A Kurdish employee of Sterling is one of 250 workers on the seismic programme, of which 150 are armed guards. He says with a smile: “It's amazing — we have never seen this kind of thing in Kurdistan before.”
Nobody knows how much oil is here but the potential for big discoveries is obvious, judging by an arid riverbed a few kilometres away where viscous black crude trickles from a gash in the earth.
“This is fairly high quality crude,” says Mr Grosse, a geophysicist, sniffing at it. “It's very encouraging. We know there is oil here, it's just a question of finding the trap in the subsurface where the oil is seeping out.”

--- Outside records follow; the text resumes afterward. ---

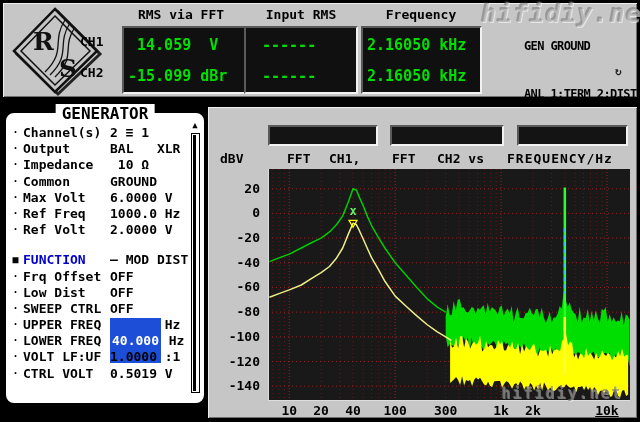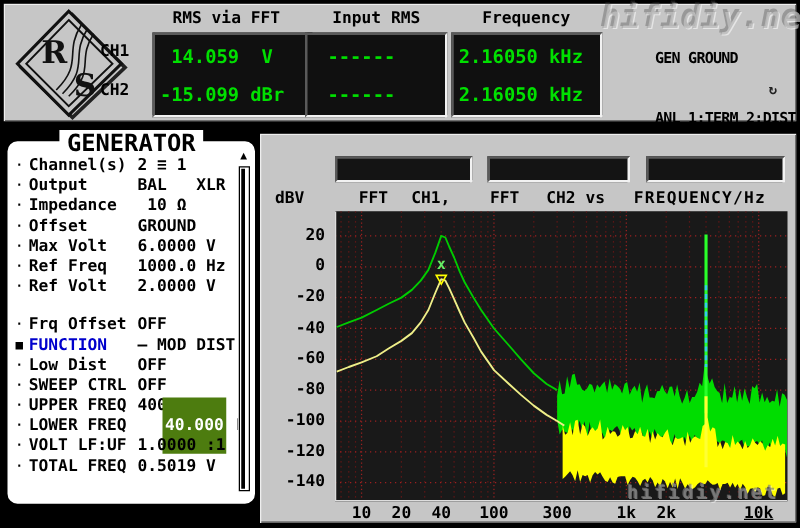--- a/index.html
+++ b/index.html
@@ -34,7 +34,7 @@
   .gen-panel{position:absolute;left:4px;top:111px;width:202px;height:294px;background:#fff;
              border:2px solid #000;border-radius:10px;box-sizing:border-box;}
   .gen-title{position:absolute;top:-9px;left:50%;transform:translateX(-50%);background:#fff;
-             padding:0 6px;font-size:19px;color:#000;white-space:nowrap;}
+             padding:0 6px;font-size:16px;color:#000;white-space:nowrap;}
   .gen-rows{position:absolute;left:2px;top:12px;right:14px;bottom:2px;overflow:hidden;}
   .gen-row{height:16.2px;line-height:16.2px;font-size:13px;color:#000;white-space:pre;}
   .gen-spacer{height:14px;}

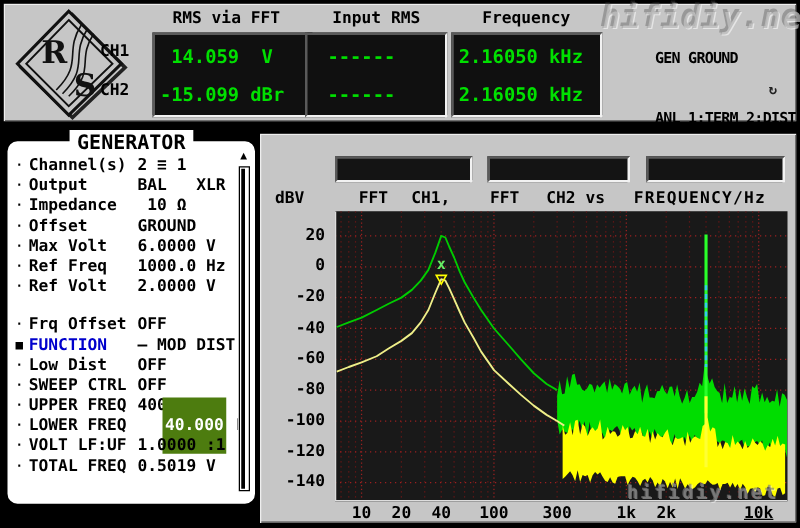--- a/index.html
+++ b/index.html
@@ -116,7 +116,7 @@
         <div class="gen-row"><span class="bullet">·</span><span class="g-label">Channel(s)</span><span class="g-value">2 ≡ 1</span></div>
         <div class="gen-row"><span class="bullet">·</span><span class="g-label">Output</span><span class="g-value">BAL   XLR</span></div>
         <div class="gen-row"><span class="bullet">·</span><span class="g-label">Impedance</span><span class="g-value"> 10 Ω</span></div>
-        <div class="gen-row"><span class="bullet">·</span><span class="g-label">Offset</span><span class="g-value">GROUND</span></div>
+        <div class="gen-row"><span class="bullet">·</span><span class="g-label">Common</span><span class="g-value">GROUND</span></div>
         <div class="gen-row"><span class="bullet">·</span><span class="g-label">Max Volt</span><span class="g-value">6.0000 V</span></div>
         <div class="gen-row"><span class="bullet">·</span><span class="g-label">Ref Freq</span><span class="g-value">1000.0 Hz</span></div>
         <div class="gen-row"><span class="bullet">·</span><span class="g-label">Ref Volt</span><span class="g-value">2.0000 V</span></div>

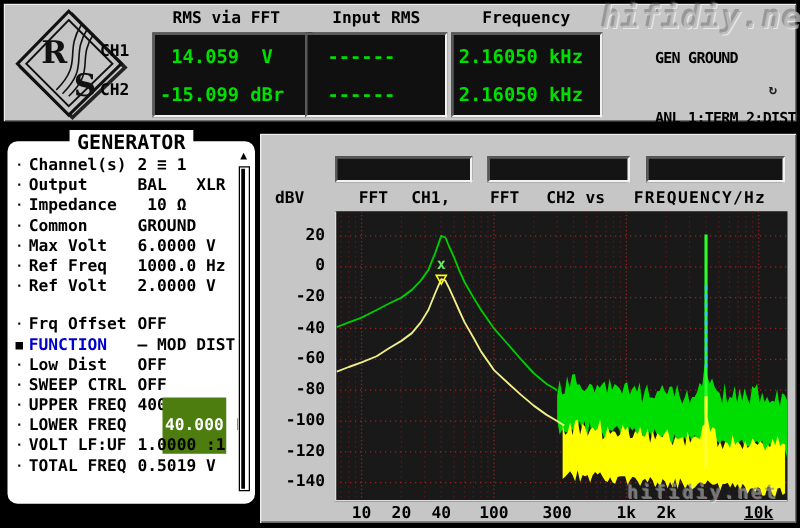--- a/index.html
+++ b/index.html
@@ -121,8 +121,8 @@
         <div class="gen-row"><span class="bullet">·</span><span class="g-label">Ref Freq</span><span class="g-value">1000.0 Hz</span></div>
         <div class="gen-row"><span class="bullet">·</span><span class="g-label">Ref Volt</span><span class="g-value">2.0000 V</span></div>
         <div class="gen-spacer"></div>
+        <div class="gen-row"><span class="bullet">■</span><span class="g-label blue">FUNCTION</span><span class="g-value">– MOD DIST</span></div>
         <div class="gen-row"><span class="bullet">·</span><span class="g-label">Frq Offset</span><span class="g-value">OFF</span></div>
-        <div class="gen-row"><span class="bullet">■</span><span class="g-label blue">FUNCTION</span><span class="g-value">– MOD DIST</span></div>
         <div class="gen-row"><span class="bullet">·</span><span class="g-label">Low Dist</span><span class="g-value">OFF</span></div>
         <div class="gen-row"><span class="bullet">·</span><span class="g-label">SWEEP CTRL</span><span class="g-value">OFF</span></div>
         <div class="gen-row"><span class="bullet">·</span><span class="g-label">UPPER FREQ</span><span class="g-value">4000.0 Hz</span></div>

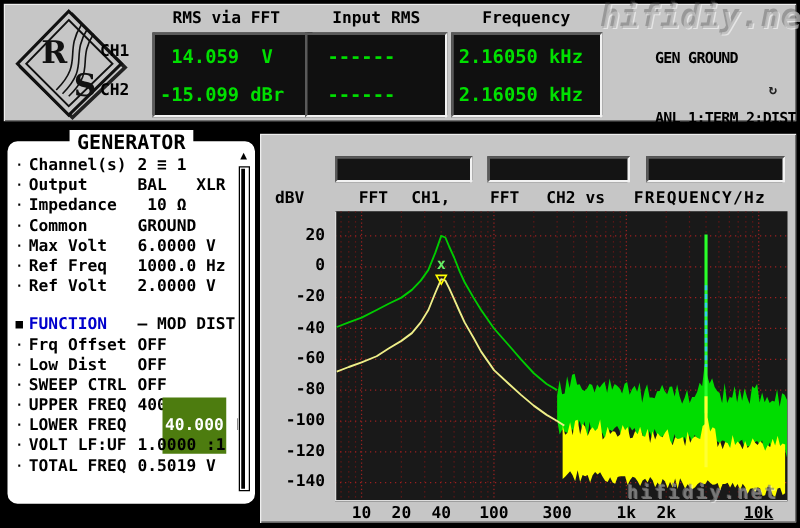--- a/index.html
+++ b/index.html
@@ -42,7 +42,7 @@
   .g-label{display:inline-block;width:87px;}
   .g-label.blue{color:#0000cc;}
   .g-value{white-space:pre;}
-  .hl{background:#4d7c0f;color:#fff;padding:15px 2px;margin-left:20px;}
+  .hl{background:#1d4ed8;color:#fff;padding:15px 2px;}
   .scrollbar{position:absolute;right:3px;top:6px;width:12px;bottom:6px;}
   .scroll-up{position:absolute;top:0;left:0;width:12px;text-align:center;font-size:9px;color:#000;line-height:12px;}
   .scroll-track{position:absolute;left:2px;top:14px;bottom:4px;width:7px;border:1px solid #000;}

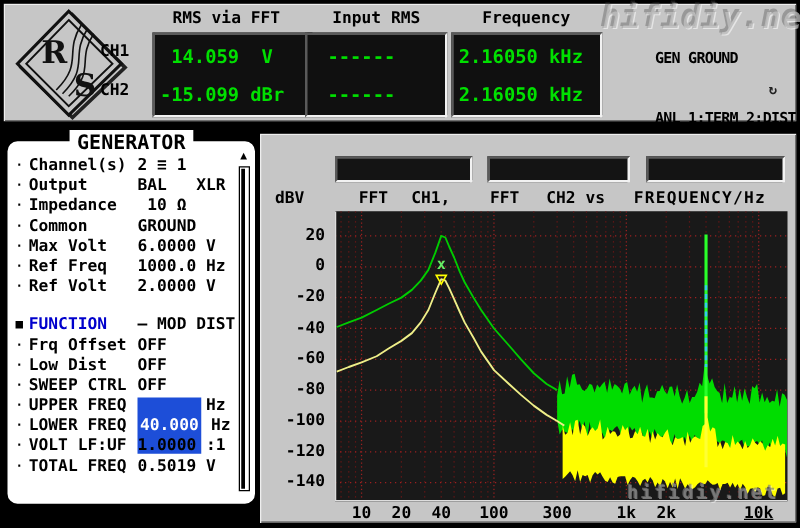--- a/index.html
+++ b/index.html
@@ -128,7 +128,7 @@
         <div class="gen-row"><span class="bullet">·</span><span class="g-label">UPPER FREQ</span><span class="g-value">4000.0 Hz</span></div>
         <div class="gen-row"><span class="bullet">·</span><span class="g-label">LOWER FREQ</span><span class="g-value"><span class="hl">40.000</span> Hz</span></div>
         <div class="gen-row"><span class="bullet">·</span><span class="g-label">VOLT LF:UF</span><span class="g-value">1.0000 :1</span></div>
-        <div class="gen-row"><span class="bullet">·</span><span class="g-label">TOTAL FREQ</span><span class="g-value">0.5019 V</span></div>
+        <div class="gen-row"><span class="bullet">·</span><span class="g-label">CTRL VOLT</span><span class="g-value">0.5019 V</span></div>
       </div>
     <div class="scrollbar">
       <div class="scroll-up">▲</div>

Iraq has 115 billion barrels of proven reserves, behind only Saudi Arabia and Iran. Far more might lie undiscovered, much of it in Kurdistan.
“In the early days, they found so much oil further south around Basra where it could easily be exported by tanker that they didn't really bother looking up here,” said Mr Grosse. “It was remote, mountainous. There was no way to export it. Then politics came into play in the 1970s and this became a no-go zone.”
Kurdistan, a region half the size of Ireland, could easily contain 30 billion barrels — putting it on a par with the United States with 29 billion.
Back in Erbil, the capital, where hotel lobbies buzz with oil executives from Paris, London, Houston and Seoul, the sense of excitement is palpable.
There have already been big discoveries. Last year, DNO of Norway found 1.3 billion barrels near the Turkish border. Another find has been made by a Turkish company with Addax of Canada. With so much exploration going on in such a prospective area, more discoveries seem certain. In some blocks “it's a bit like shooting fish in a barrel”, Mr Grosse quips.
As with everything in Iraq, prospecting for oil is not without complications. It is not just the need for new pipelines and infrastructure, the risk that seismic testing using dynamite can detonate unexploded mines, or the need to take tortuous detours along mountain roads to avoid troublespots.
More importantly, political questions continue to hang over the legality of Erbil's decision to allocate oil blocks independently of Baghdad. Oil export licences can be granted only by the central Government, which is still horsetrading with the Kurds over a framework for distributing oil revenues. As no such licences have been granted, it would be illegal for any company to start exporting. It is the political risks that have put off bigger oil companies such as BP and Shell, which are chasing contracts with Baghdad for access to the vast fields of southern Iraq. The small fry believe this leaves them free to find and develop new fields on their own. “This is virgin land,” said Awat al-Barzenji, project director of Kar Group, an engineering company involved in several oil projects. “Some people may be hesitant to jump in but for those that do, the rewards will be great.”